The African Development Bank and partners are funding durable solutions in Somalia’s Gedo region.
The project targets internally displaced people and host communities in Dollow.
For families, the support could mean safer housing, water, sanitation and stronger livelihoods.
Displacement Support Moves Beyond Emergency Relief
The African Development Bank Group, working with partners, is supporting a $20.55 million project in Dollow, Somalia, to improve living conditions for internally displaced people and host communities in the Gedo region.
The Strengthening Urban Resilience of Displaced and Host Communities in Dollow project, known as SURDHT, will focus on housing, water, sanitation and livelihood opportunities in four urban IDP settlements.
The intervention comes as Somalia continues to face displacement pressures linked to conflict, climate shocks and weak basic infrastructure. More than 3.9 million Somalis are internally displaced, making the country one of the largest displacement crises in eastern and southern Africa.
For families in Dollow, the announcement is not just about funding. It is about whether temporary survival can become a pathway to safer homes, cleaner water, stronger livelihoods and more stable community life.
Gedo Project Targets Urban Settlements
The SURDHT project is designed to support displaced and host communities in Dollow by improving access to climate-resilient housing, water, sanitation and livelihood services.
It also aims to facilitate the integration of internally displaced people into host communities, rather than treating displacement as a short-term humanitarian condition.
Implementation is expected to involve Somalia’s National Centre for Rural Development and Durable Solutions, with partners including IOM, FAO, UN-Habitat and UN Women.

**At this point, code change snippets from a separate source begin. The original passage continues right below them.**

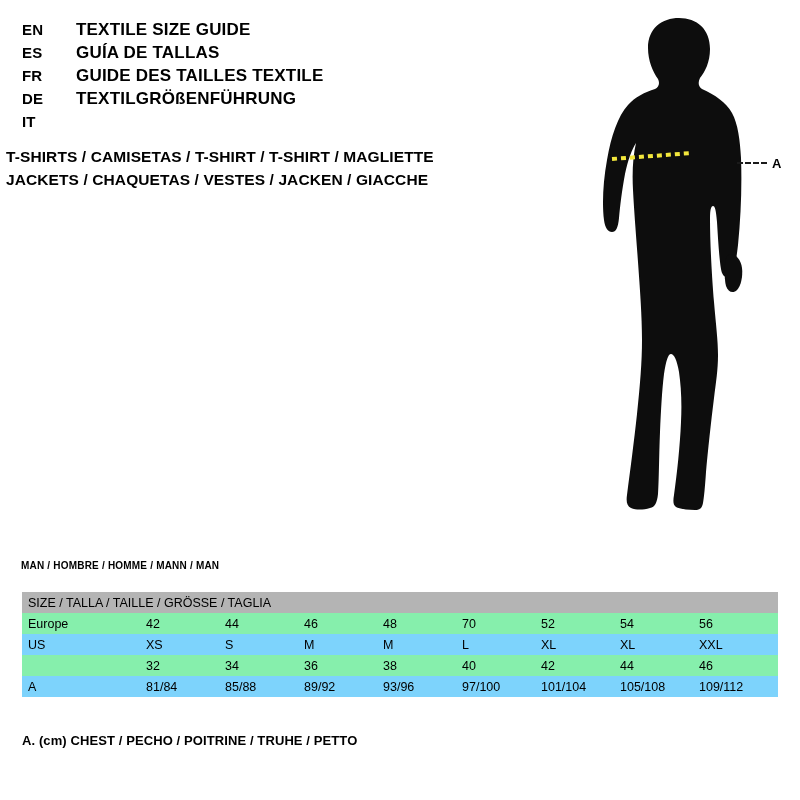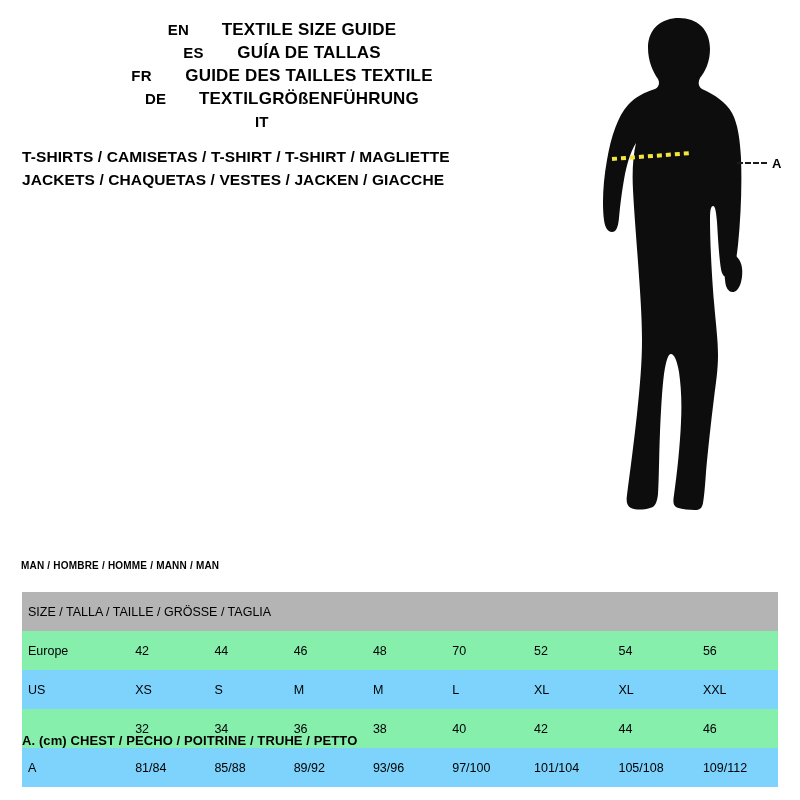"EN" .lang-row { justify-content: center -> none }
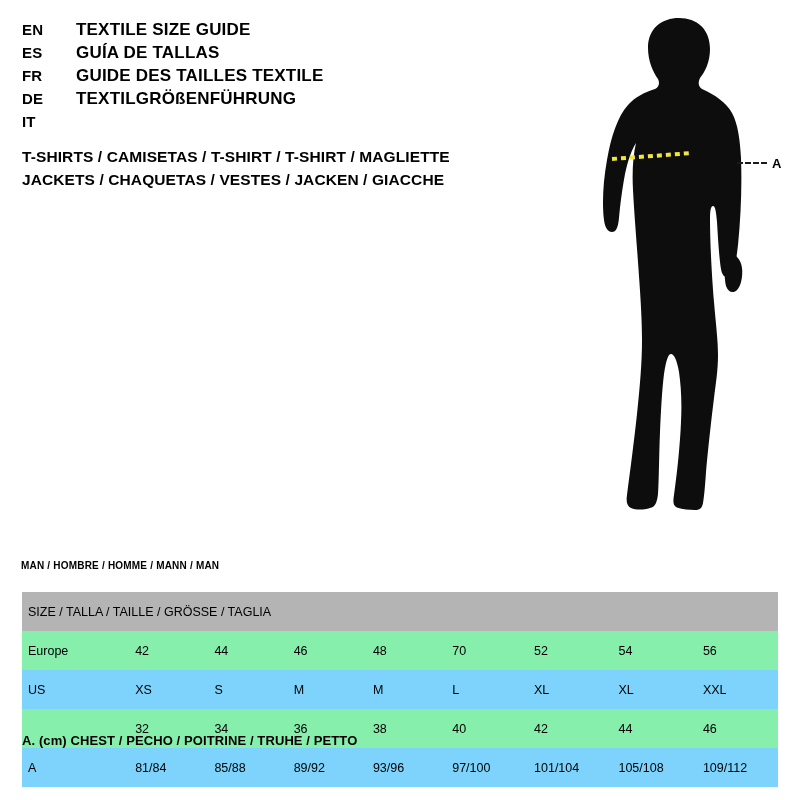"T-SHIRTS / CAMISETAS / T-SHIRT" .garment-lines { left: 22px -> 6px }
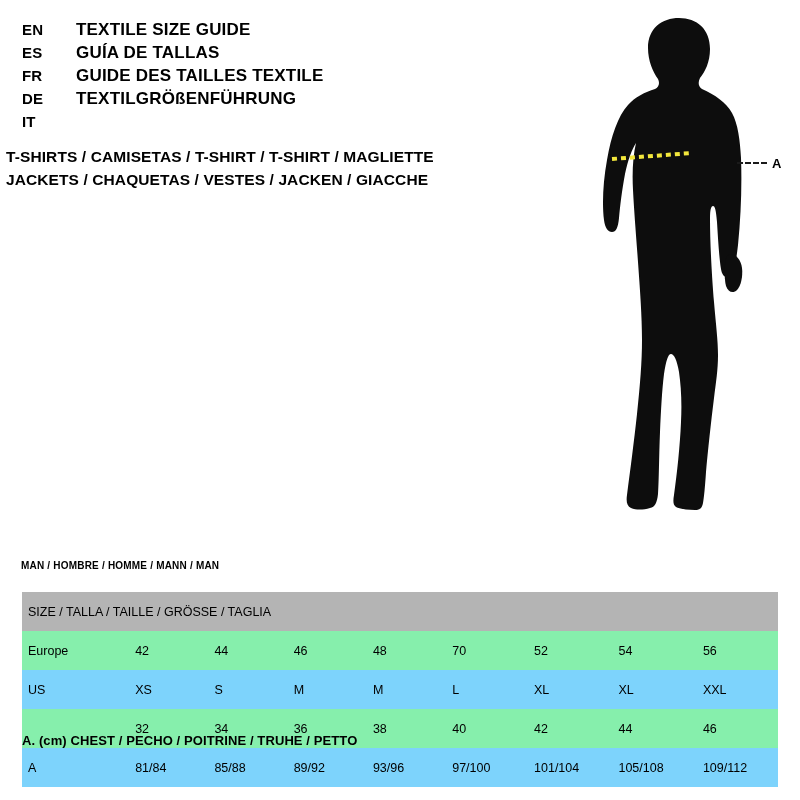"SIZE / TALLA / TAILLE" table.size-table td, table.size-table th { padding: 9px -> 0 }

The programme also aligns with the AfDB’s Transition Support Facility, which focuses on fragile and transition contexts.

Durable Solutions Can Restore Stability
The value of the project lies in its shift from emergency response to durable solutions.
In practical terms, that means families are not only receiving support to survive the next crisis; they are being helped to rebuild daily life around land, shelter, livelihoods and social inclusion.
- For a displaced mother, durable solutions may mean a safer place for children to sleep.
- For a young person, it may mean skills or entrepreneurship support.
- For host communities, it may mean less pressure on already limited water, sanitation and public services.
Delivery Must Protect Host Communities
The strongest durable-solutions projects succeed when they serve both displaced people and the communities hosting them.
That matters in Gedo, where scarce water, land and livelihood opportunities can easily become sources of tension if support appears uneven.
AfDB and partners should therefore prioritise transparent beneficiary targeting, women’s participation, youth livelihoods, climate-resilient infrastructure and local conflict-mitigation systems.
The project’s emphasis on land administration, social cohesion and government capacity is critical because housing support without secure tenure can leave families exposed to renewed displacement.
However, the real development question is whether climate and displacement finance can protect dignity, reduce vulnerability and strengthen local systems.
Path Forward – Turn Shelter Into Stability
The priority is to convert funding into secure housing, reliable water, sanitation, livelihoods and stronger local governance.
If implemented transparently, the Gedo project can advance ESG goals by linking social protection, climate resilience, gender inclusion and community stability in one of Somalia’s most displacement-affected regions.